Pepatah lama bilang, “air beriak tanda tak dalam”, banyak merek ribut soal ramah lingkungan, tapi baru Yamaha yang bisa kasih bukti di atas kertas resmi pemerintah. Inilah yang disebut green credibility, senjata yang bisa jadi lebih tajam daripada sekadar meluncurkan model EV baru.
Banyak orang mengira strategi Yamaha di dunia EV hanya soal desain motor baru, padahal yang sedang dimainkan jauh lebih besar. Tahun 2023, Yamaha sukses melakukan uji coba motor listrik E01 dengan model fix battery di empat kota besar, Jakarta, Bandung, Bali, dan Medan. Itu seperti “pemanasan” sebelum lomba maraton.
Kini, Yamaha naik kelas ke fase swap battery, bedanya cukup signifikan, kalau sebelumnya motor hanya dipinjamkan ke komunitas atau konsumen terpilih, kali ini motor benar-benar dioperasikan oleh driver ride sharing. Tes jalanan yang jauh lebih keras macet, hujan, panas, lalu-lintas padat, sampai tarik penumpang belasan jam sehari. Motor jadi seperti “atlet triathlon” versi roda dua. Kalau kuat di level ini, konsumen reguler jelas nggak perlu khawatir.
Lebih menarik lagi, Yamaha tidak hanya fokus pada motornya, tetapi juga ekosistemnya. Untuk mendukung operasional, mereka menyiapkan jaringan stasiun tukar baterai mandiri di berbagai titik strategis Jabodetabek. Artinya, Yamaha sedang menguji bukan hanya teknologi kendaraan, tapi juga model bisnis energi.
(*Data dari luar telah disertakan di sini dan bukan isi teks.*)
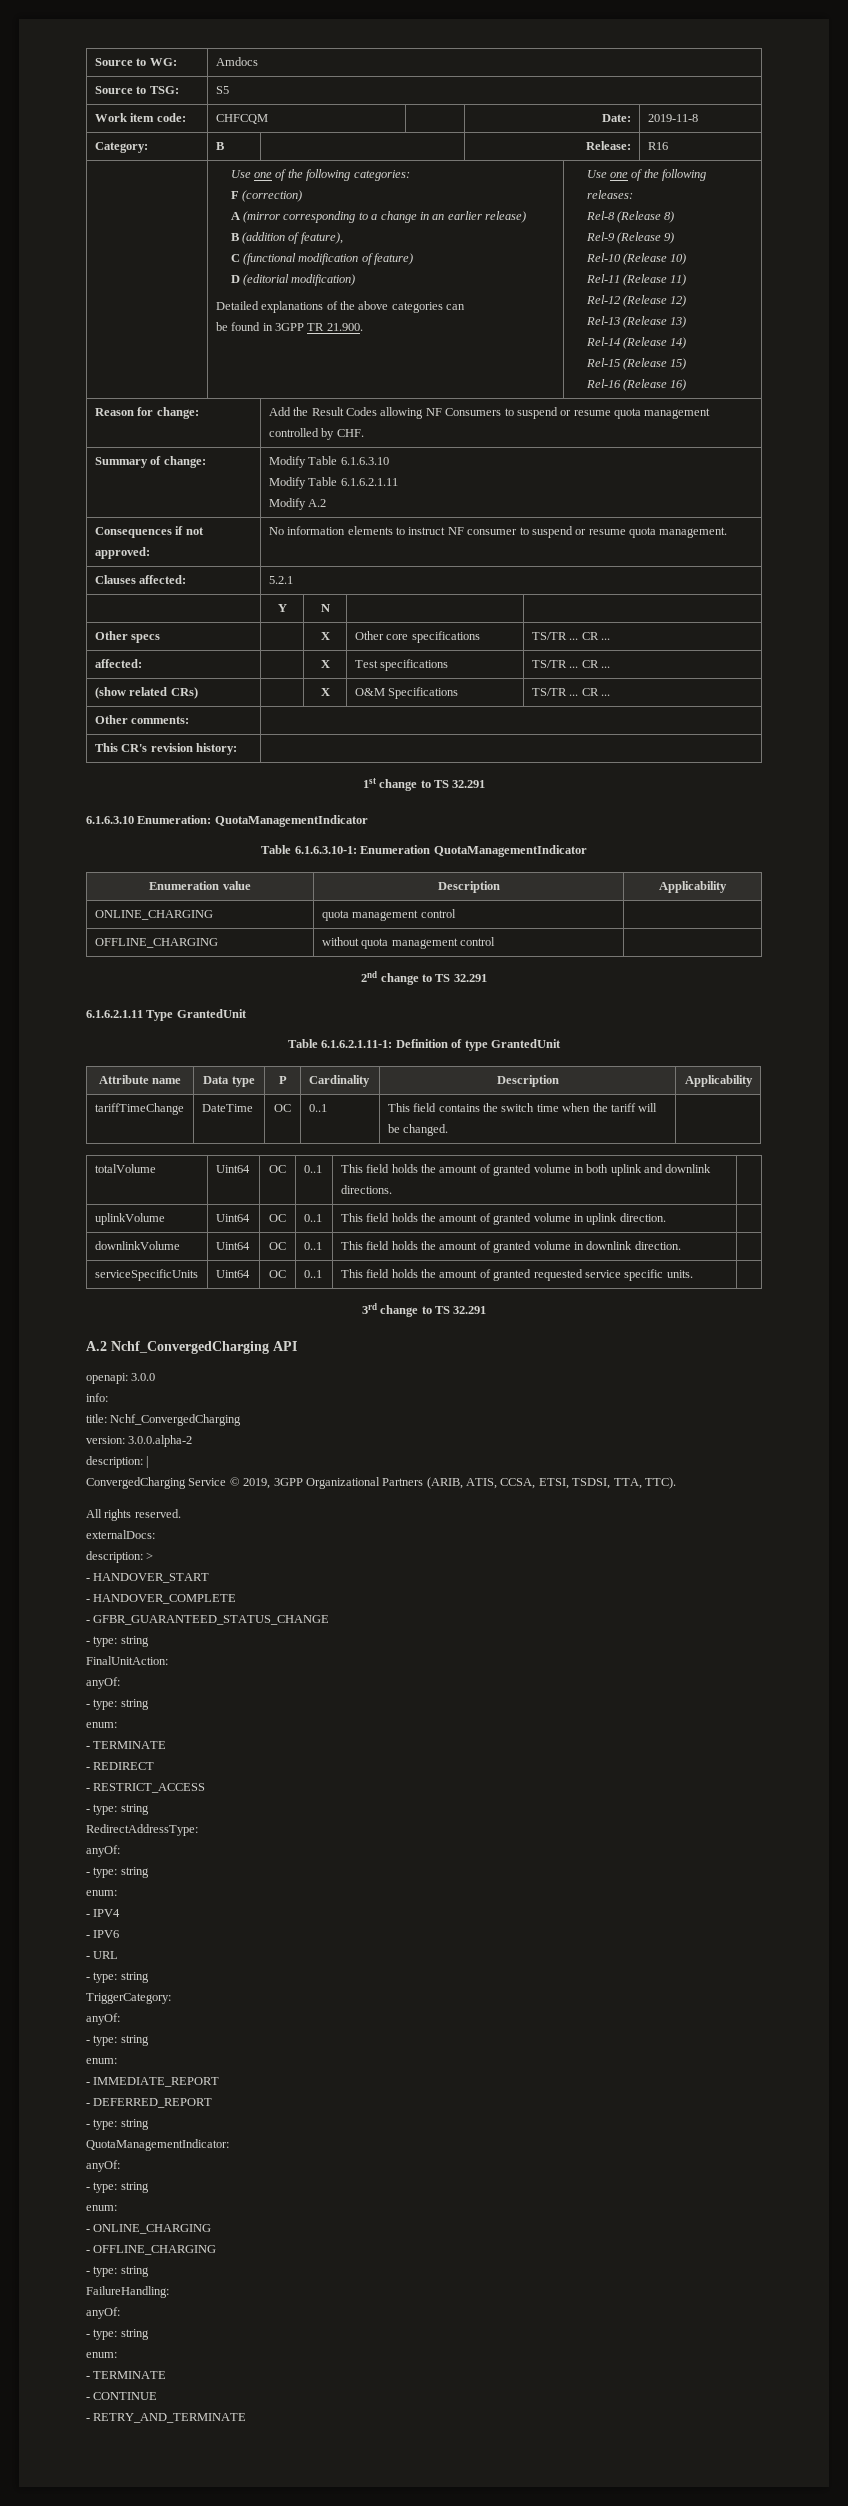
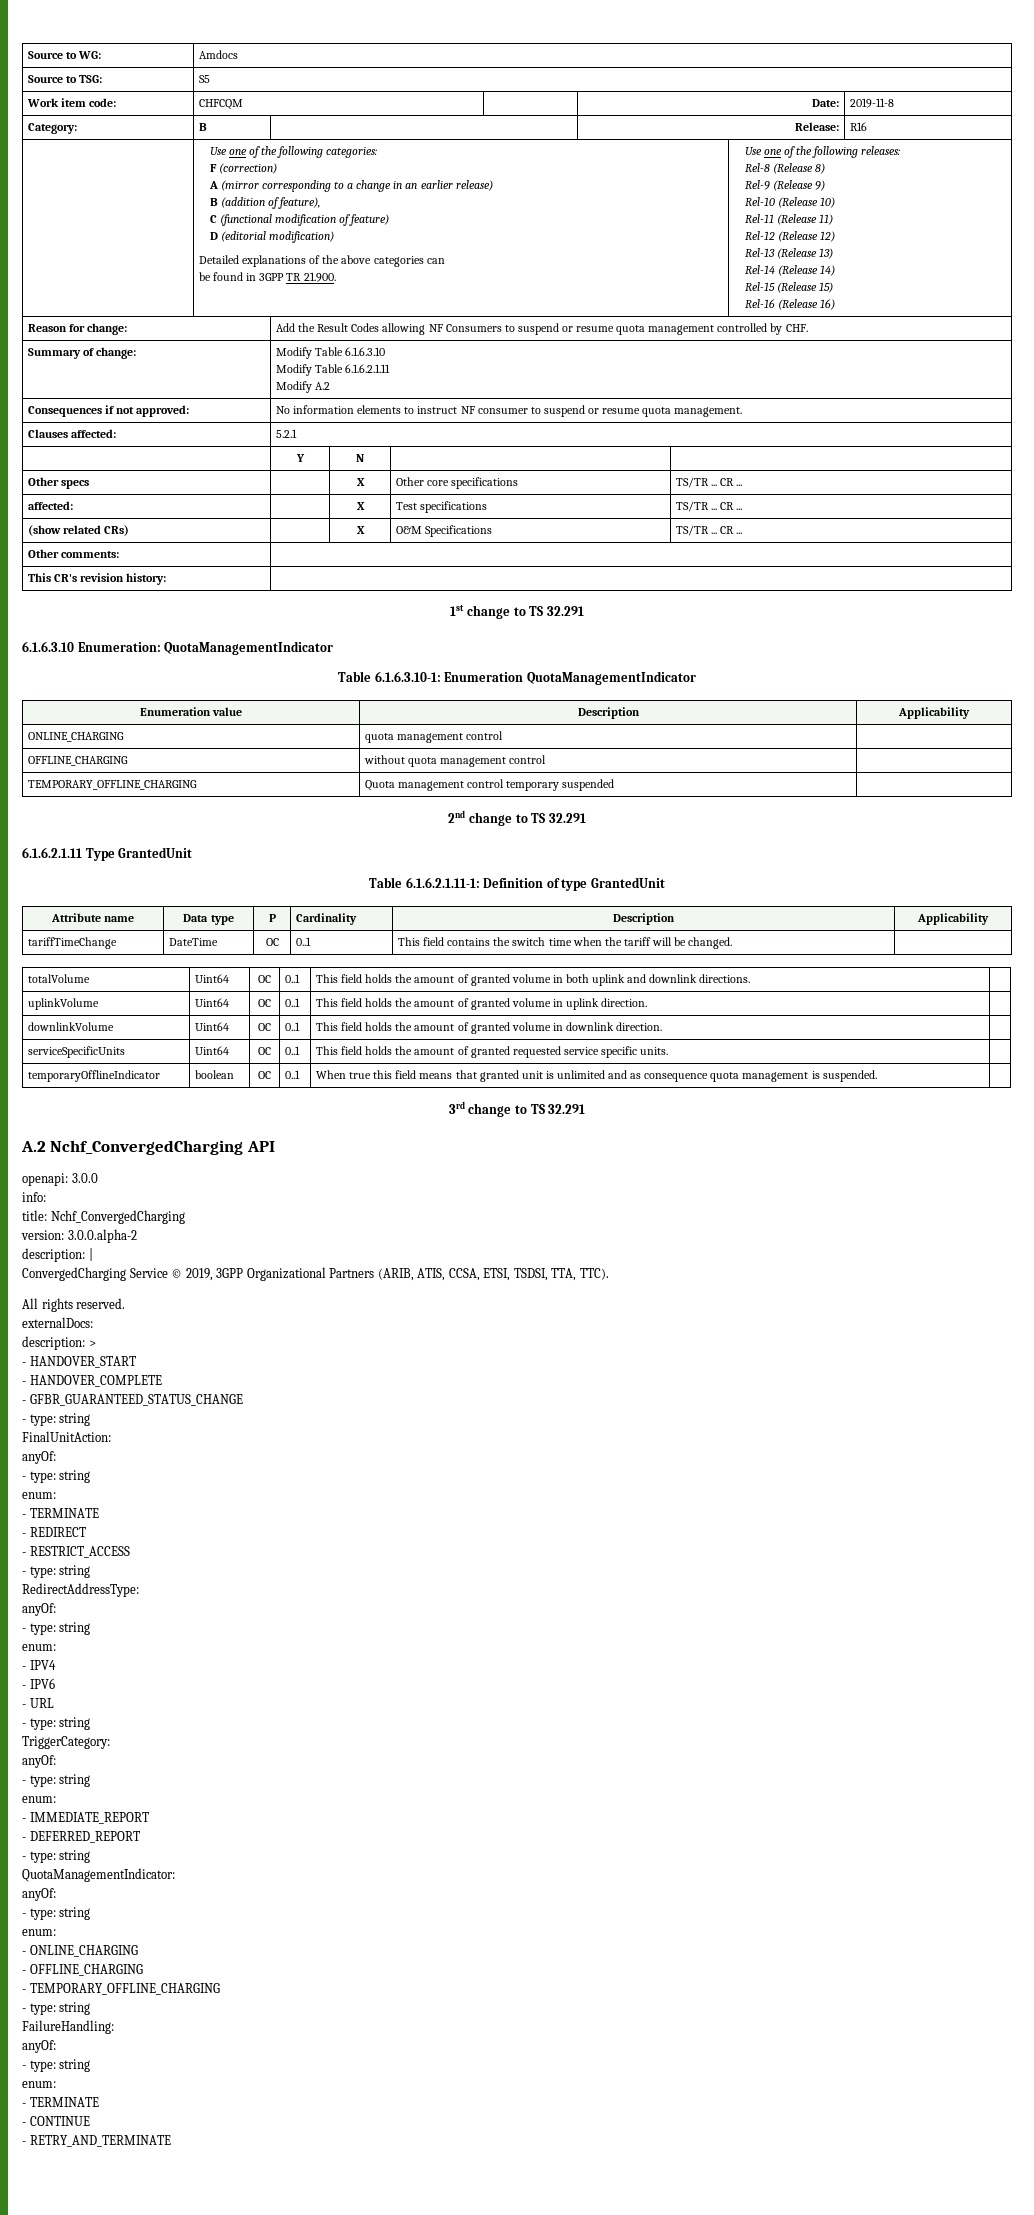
+ TEMPORARY_OFFLINE_CHARGING | Quota management control temporary suspended |
+ temporaryOfflineIndicator | boolean | OC | 0..1 | When true this field means that granted unit is unlimited and as consequence quota management is suspended. |
+ - TEMPORARY_OFFLINE_CHARGING

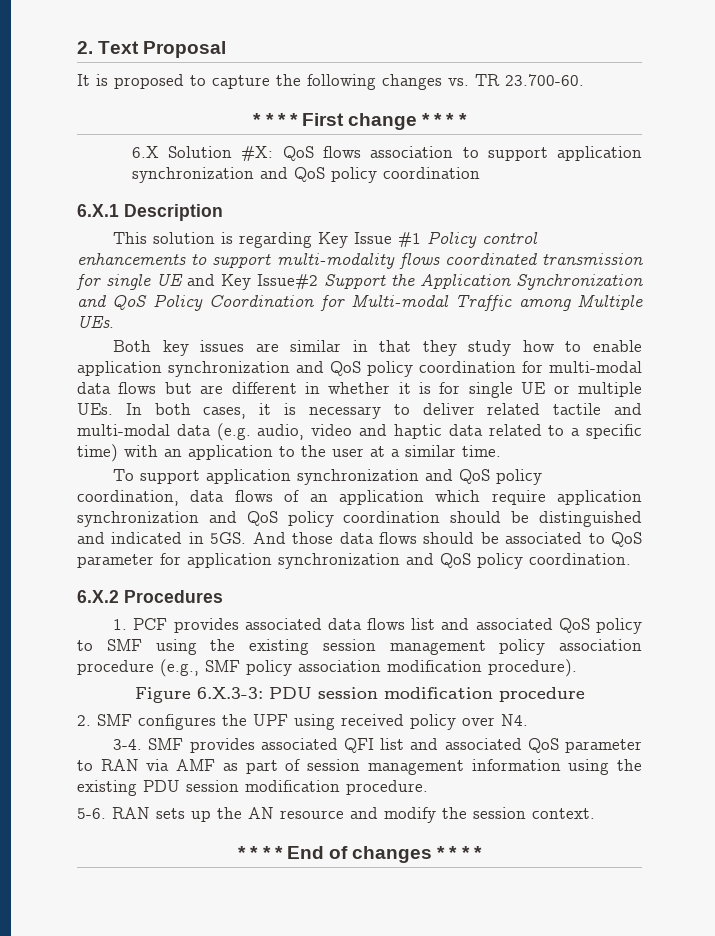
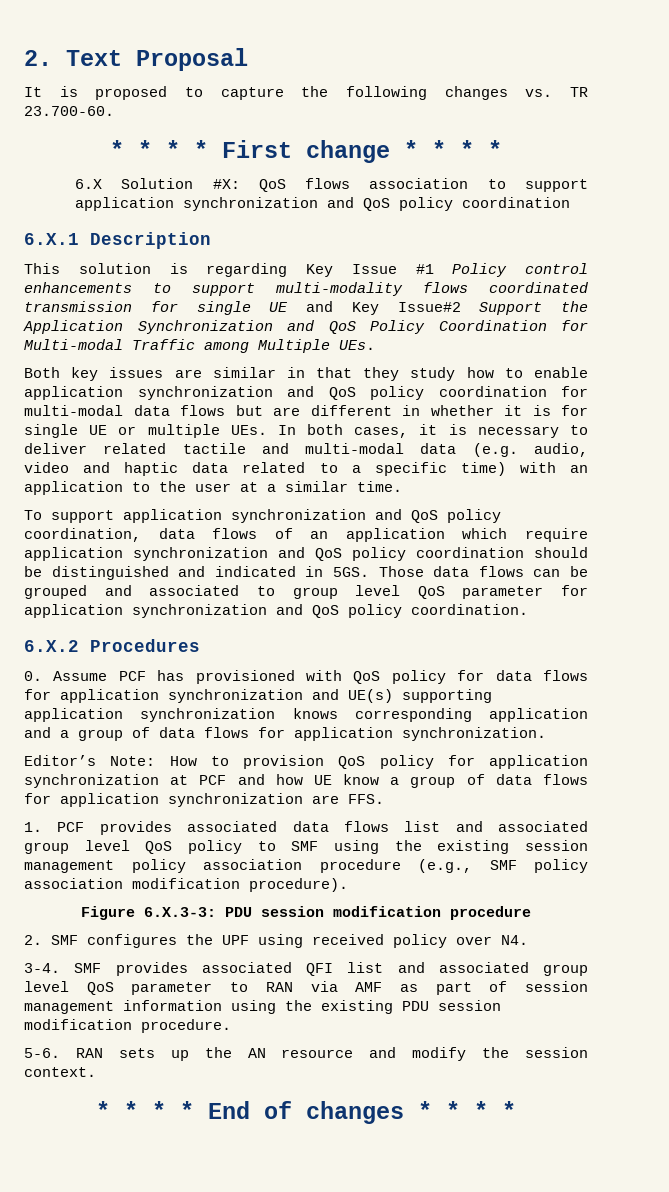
- And those data flows should be associated to QoS parameter for application synchronization and QoS policy coordination.
+ Those data flows can be grouped and associated to group level QoS parameter for application synchronization and QoS policy coordination.
+ 0. Assume PCF has provisioned with QoS policy for data flows for application synchronization and UE(s) supporting application synchronization knows corresponding application and a group of data flows for application synchronization.
+ Editor’s Note: How to provision QoS policy for application synchronization at PCF and how UE know a group of data flows for application synchronization are FFS.
- 1. PCF provides associated data flows list and associated QoS policy to SMF using the existing session management policy association procedure (e.g., SMF policy association modification procedure).
+ 1. PCF provides associated data flows list and associated group level QoS policy to SMF using the existing session management policy association procedure (e.g., SMF policy association modification procedure).
- SMF provides associated QFI list and associated QoS parameter to RAN via AMF as part of session management information using the existing PDU session modification procedure.
+ SMF provides associated QFI list and associated group level QoS parameter to RAN via AMF as part of session management information using the existing PDU session modification procedure.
Di sinilah Green Proper Award masuk sebagai kartu As. Penghargaan ini tidak bisa didapat dengan sekadar kampanye marketing. Ada audit ketat, evaluasi lingkungan, hingga pemantauan langsung ke fasilitas produksi. Jadi ketika Yamaha mengantongi Green Proper untuk pabrik di Jakarta dan Karawang, itu artinya standar pengelolaan lingkungan mereka diakui lebih tinggi daripada sekadar patuh aturan.
Ibarat kelas, semua murid janji akan rajin belajar. Tapi baru Yamaha yang sudah dapat nilai hijau di rapor. Kompetitor lain masih sibuk bilang, “tenang Bu, saya juga bakal nyusul kok.” Green Proper bukan sekadar trofi, melainkan sertifikat kredibilitas.
Bagi konsumen, penghargaan ini jadi garansi moral membeli produk Yamaha berarti mendukung perusahaan yang serius menjaga lingkungan. Bagi pemerintah, ini jadi alasan logis kalau Yamaha lebih layak dapat insentif atau dukungan regulasi. Dan bagi kompetitor? Ya, suka tidak suka, mereka harus kerja dua kali lipat untuk mengejar standar ini.
Coba bayangkan dunia otomotif ini kayak warung kopi. Semua warung teriak “kopi kami organik, ramah lingkungan, tanpa pestisida.” Tapi pas dicek, ada yang masih beli kopi sachet di minimarket. Nah, Yamaha datang dengan sertifikat resmi dari asosiasi kopi dunia. Tinggal taruh di dinding, konsumen langsung percaya.
Begitu pula dengan motor listrik, banyak merek sudah jualan EV, ada yang desainnya futuristik, ada yang harganya supermurah, ada yang pakai jargon lokal. Tapi Green Proper bikin Yamaha punya pembeda yang lebih fundamental, mereka tidak sekadar ikut tren, melainkan membangun fondasi keberlanjutan.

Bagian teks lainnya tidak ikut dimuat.